Comments (4)
Some trickier parts to port
I started working on this last week. It took a long time in part because are so many command-line options in mmpdb! In this comment I'll describe some of the trickier parts to port.
no built-in support for mutual exclusion groups
There were also some parts of the old argparse configuration which didn't easily port to click, in particular, what argparse calls a 'mutual exclusion group', where at most one of N options may be used. (Eg, you can specify --cut-rgroup
or --cut-rgroup-file
but not both.)
Click doesn't implement that at all, and requires that those be built using callback functions. While the callback system is much more flexible and powerful, it's certainly not as easy.
Argument grouping
Another problem was argument grouping. In argparse code, all of the arguments are stored in a single object. In click code, these are passed to the "main" handler each as its own argument.
# argparse
parser = ArgumentParser()
parser.add_argument("-x" ...)
args = parser.parse_args(...)
print(args.x)
# click
@option("-x", ...)
def main(x):
print(x)
I wanted to group some options together. For example, both fragment
and smifrag
take the same set of fragmentation parameters. These same parameters are also stored in the fragments file, so there's already a datatype for them. I wanted to pass that data type, rather than the individual arguments.
With a pointer by Charles Hoyt on Twitter, I was able to solve this using a wrapper adapter which accepts **kwargs
(meaning, accepts any and all arguments), pops off the appropriate terms, creates the correct data type, adds them back to the **kwargs
, and forwards the result to the original command.

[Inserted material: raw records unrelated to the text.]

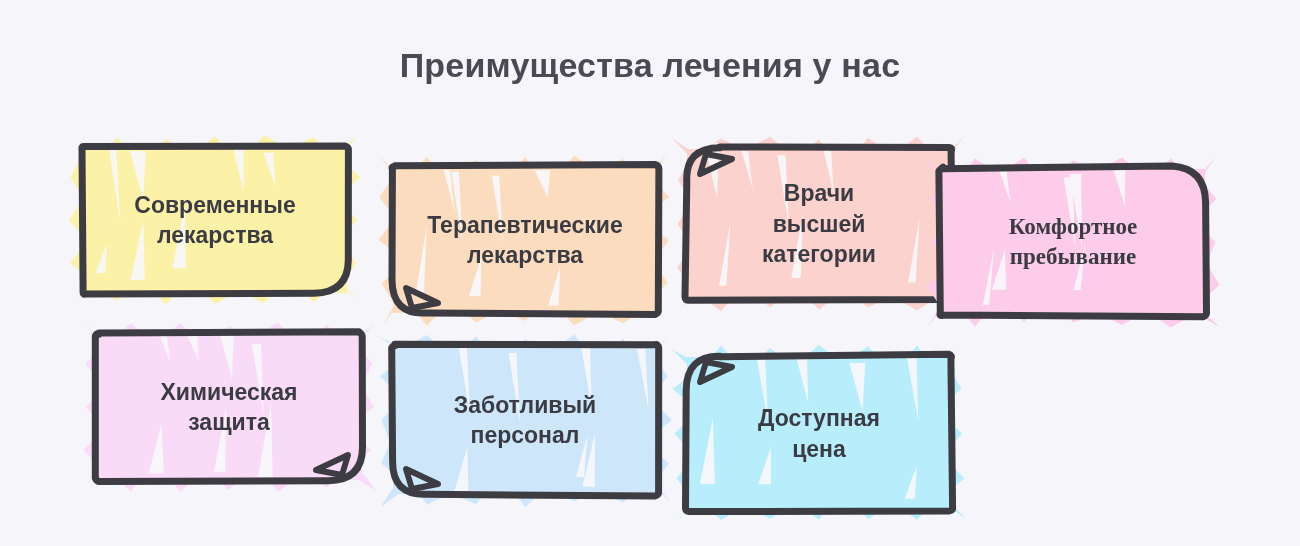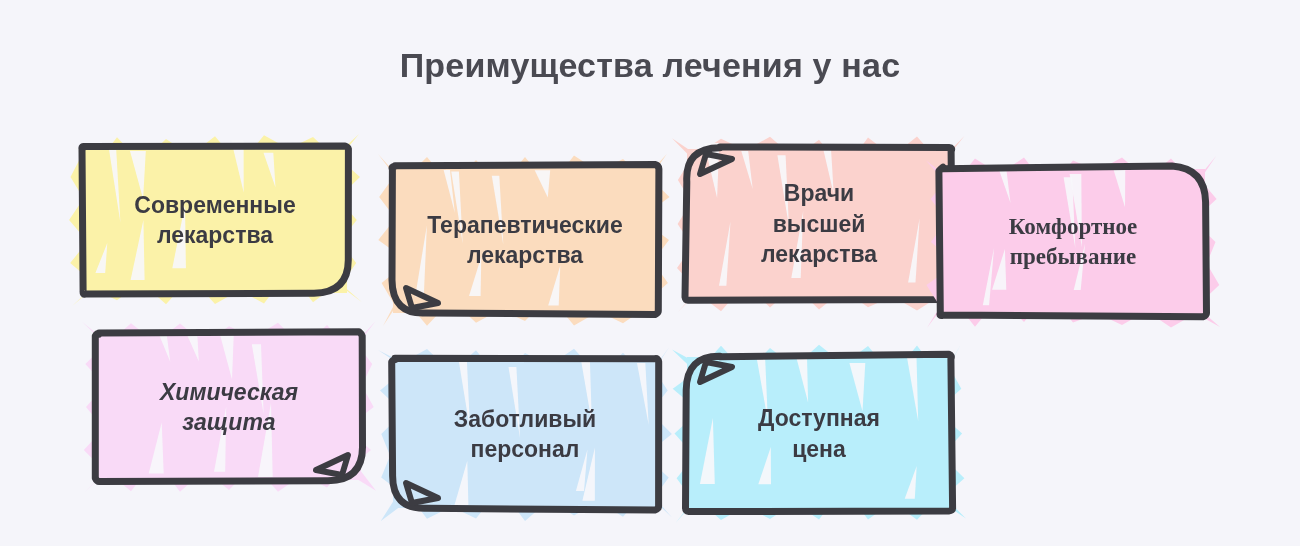"Врачи" div.card-label { text: лекарства -> категории }
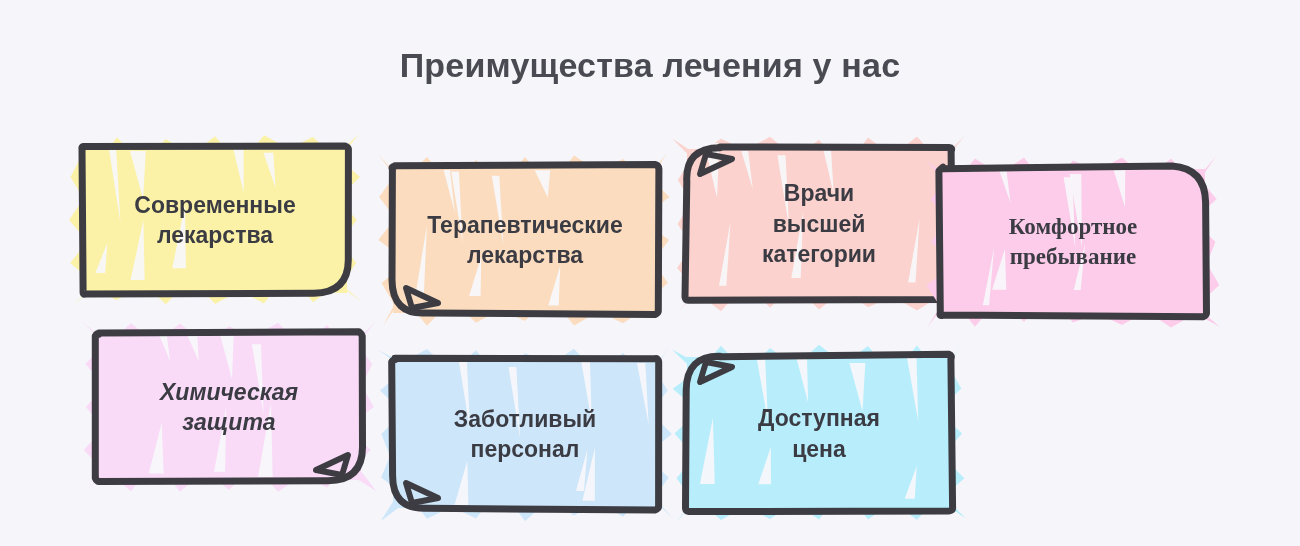"Химическая" div.card { font-style: italic -> none }
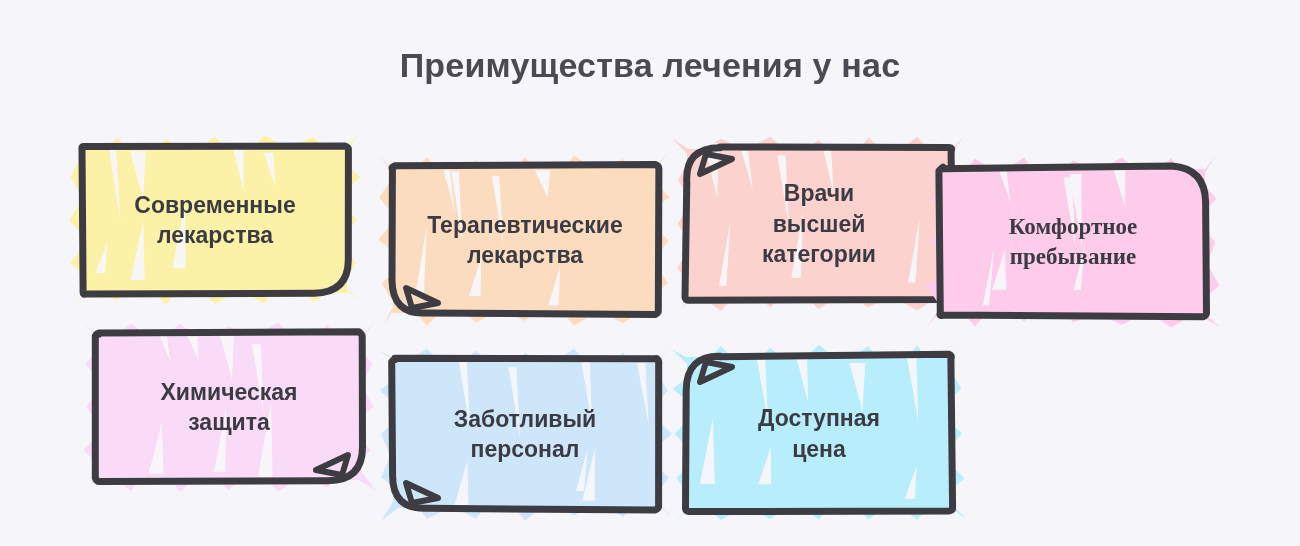"Заботливый" div.card { top: 359px -> 345px }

I use this a few times in new click code.
Let me be clear - overall I prefer the click way. A lot of the argparse code did something like:
x = args.x
and I like removing that boilerplate.
detect user-specified vs. default arguments
The hardest problem was to support a feature in the old argparse code. If you specified a fragmentation option and specified a cache file, then it would give an error and say that you could only do one or the other, but not both. This isn't quite the same as a mutual exclusion group because it's more like "you can use one or more of these OR you can use that, but not both."
The only solution I could figure out requires leaving the fragmentation options None, as a special indicator for "has not been used". Then in the **kwargs
wrapper I can record which fields are not None, and change any None value to the default. It feels clumsy, but the old one was also clumsy.
from mmpdb.
Parameter validation during argument parsing
Both argparse and click support data type validation and conversion during argument parsing. For example, you might support a --smiles
option, like this:
command --smiles c1cccc
That's an invalid SMILES. When does the program determine its invalid?
Both argparse and click have ways to call a user-defined function to handle the parsing, and return something besides a string.
In the argparse version I deliberately did not use this feature, and instead waited until executing the command to do non-trivial validation like this. (See my next comment for reasons.)
The click version I used this feature, which makes for a somewhat better UI (error messages are more directly tied to the parameter name, and occur in the argument specification order), and simplifies the underlying command implementation because it doesn't need to call the verifier function.
from mmpdb.
Eager vs delayed loading
The old argparse-based version used delayed loading. The file commandline.py
contained nearly all of the code needed to express the command-line configuration, but imported no other functionality. For example, it did not import the rdkit module until a command was actually run.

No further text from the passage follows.